[Itemized modification records]
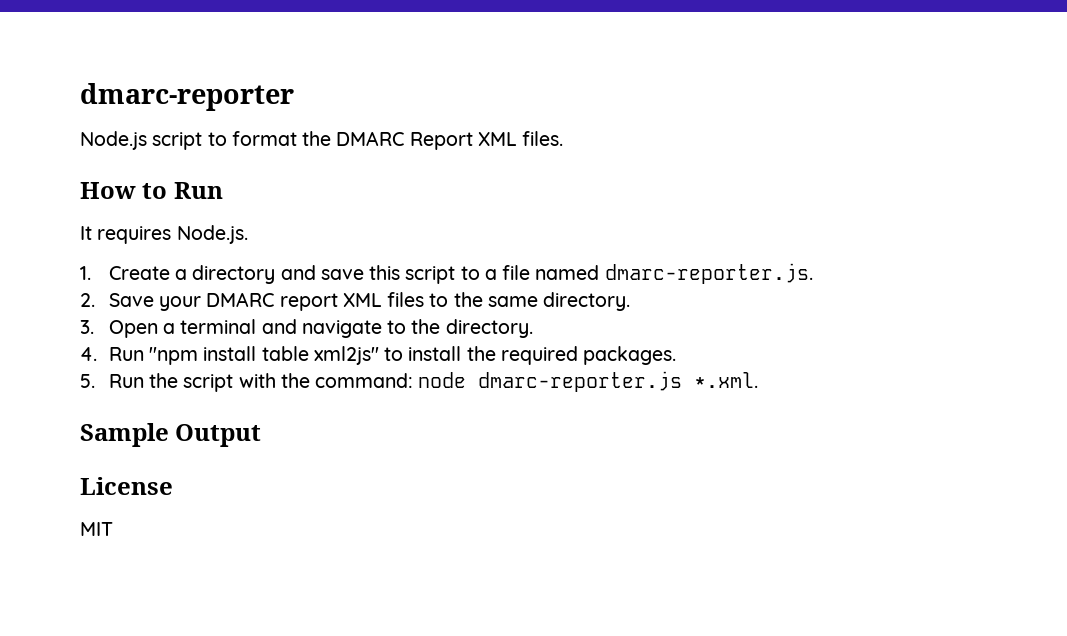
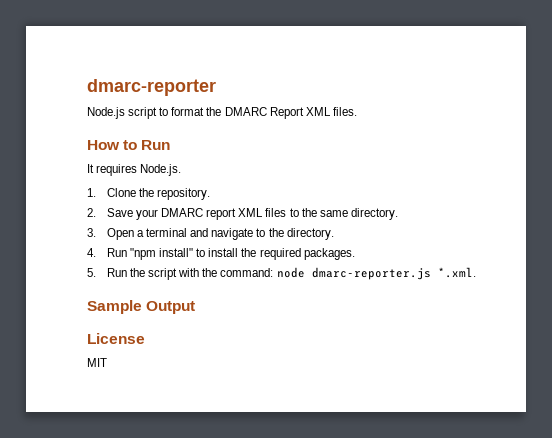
- 1. Create a directory and save this script to a file named dmarc-reporter.js.
+ 1. Clone the repository.
- 4. Run "npm install table xml2js" to install the required packages.
+ 4. Run "npm install" to install the required packages.

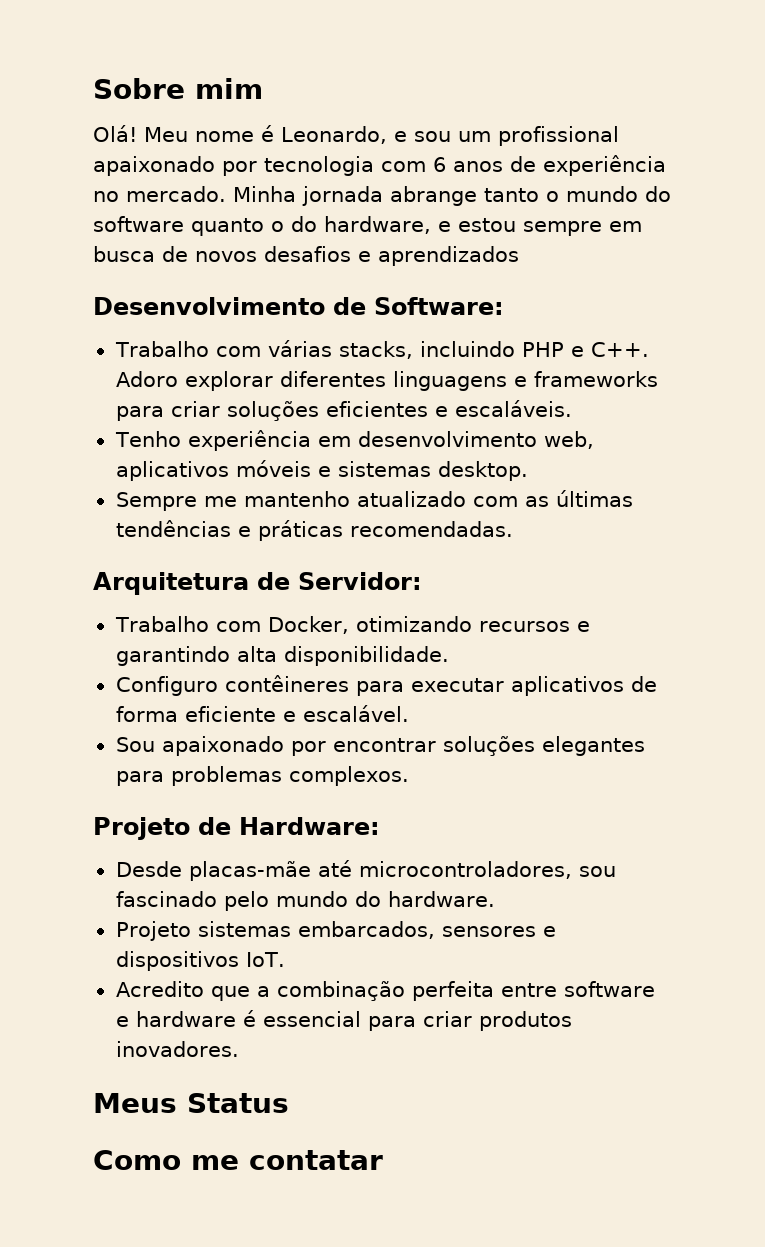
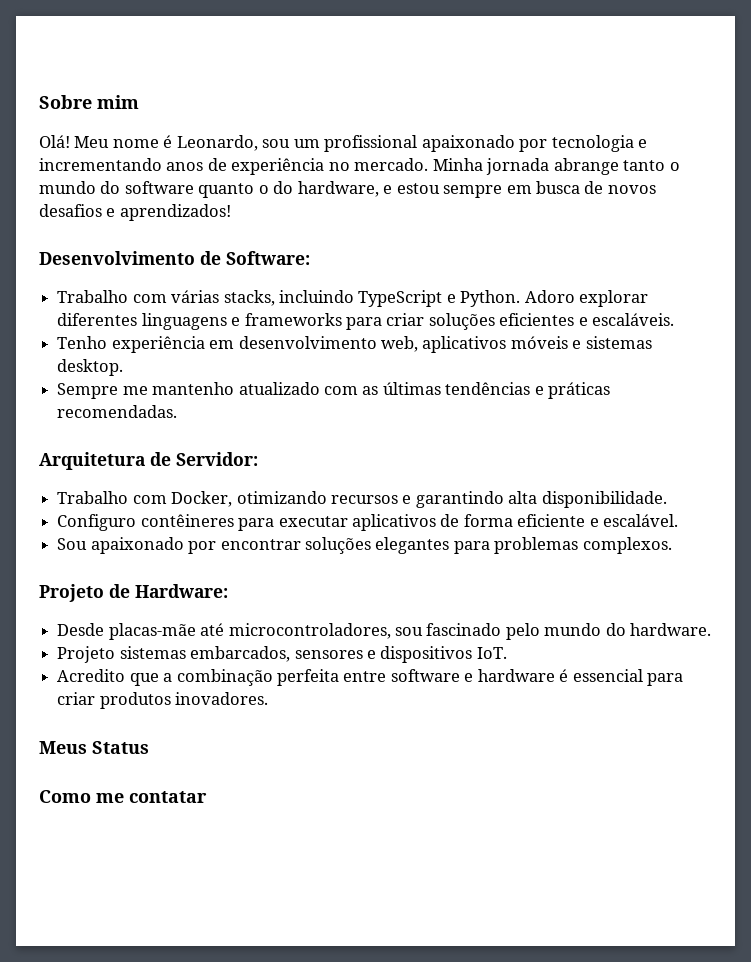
- Meu nome é Leonardo, e sou um profissional apaixonado por tecnologia com 6 anos de experiência no mercado.
+ Meu nome é Leonardo, sou um profissional apaixonado por tecnologia e incrementando anos de experiência no mercado.
- Minha jornada abrange tanto o mundo do software quanto o do hardware, e estou sempre em busca de novos desafios e aprendizados
+ Minha jornada abrange tanto o mundo do software quanto o do hardware, e estou sempre em busca de novos desafios e aprendizados!
- Trabalho com várias stacks, incluindo PHP e C++. Adoro explorar diferentes linguagens e frameworks para criar soluções eficientes e escaláveis.
+ Trabalho com várias stacks, incluindo TypeScript e Python. Adoro explorar diferentes linguagens e frameworks para criar soluções eficientes e escaláveis.

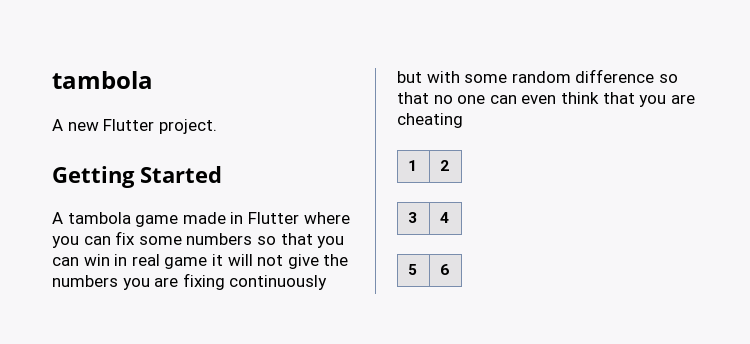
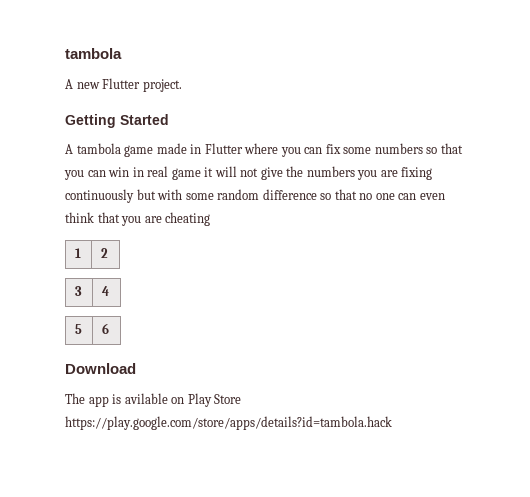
+ Download
+ The app is avilable on Play Store https://play.google.com/store/apps/details?id=tambola.hack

* WORK ITEM *
Extract, verbatim and alone, the lines from the line that contains "Clone the repository." to the last line of the records, inclusive; drop any picture.

* RESULT OF THE EXERCISE *
+ 1. Clone the repository.
- 4. Run "npm install table xml2js" to install the required packages.
+ 4. Run "npm install" to install the required packages.

- Meu nome é Leonardo, e sou um profissional apaixonado por tecnologia com 6 anos de experiência no mercado.
+ Meu nome é Leonardo, sou um profissional apaixonado por tecnologia e incrementando anos de experiência no mercado.
- Minha jornada abrange tanto o mundo do software quanto o do hardware, e estou sempre em busca de novos desafios e aprendizados
+ Minha jornada abrange tanto o mundo do software quanto o do hardware, e estou sempre em busca de novos desafios e aprendizados!
- Trabalho com várias stacks, incluindo PHP e C++. Adoro explorar diferentes linguagens e frameworks para criar soluções eficientes e escaláveis.
+ Trabalho com várias stacks, incluindo TypeScript e Python. Adoro explorar diferentes linguagens e frameworks para criar soluções eficientes e escaláveis.

+ Download
+ The app is avilable on Play Store https://play.google.com/store/apps/details?id=tambola.hack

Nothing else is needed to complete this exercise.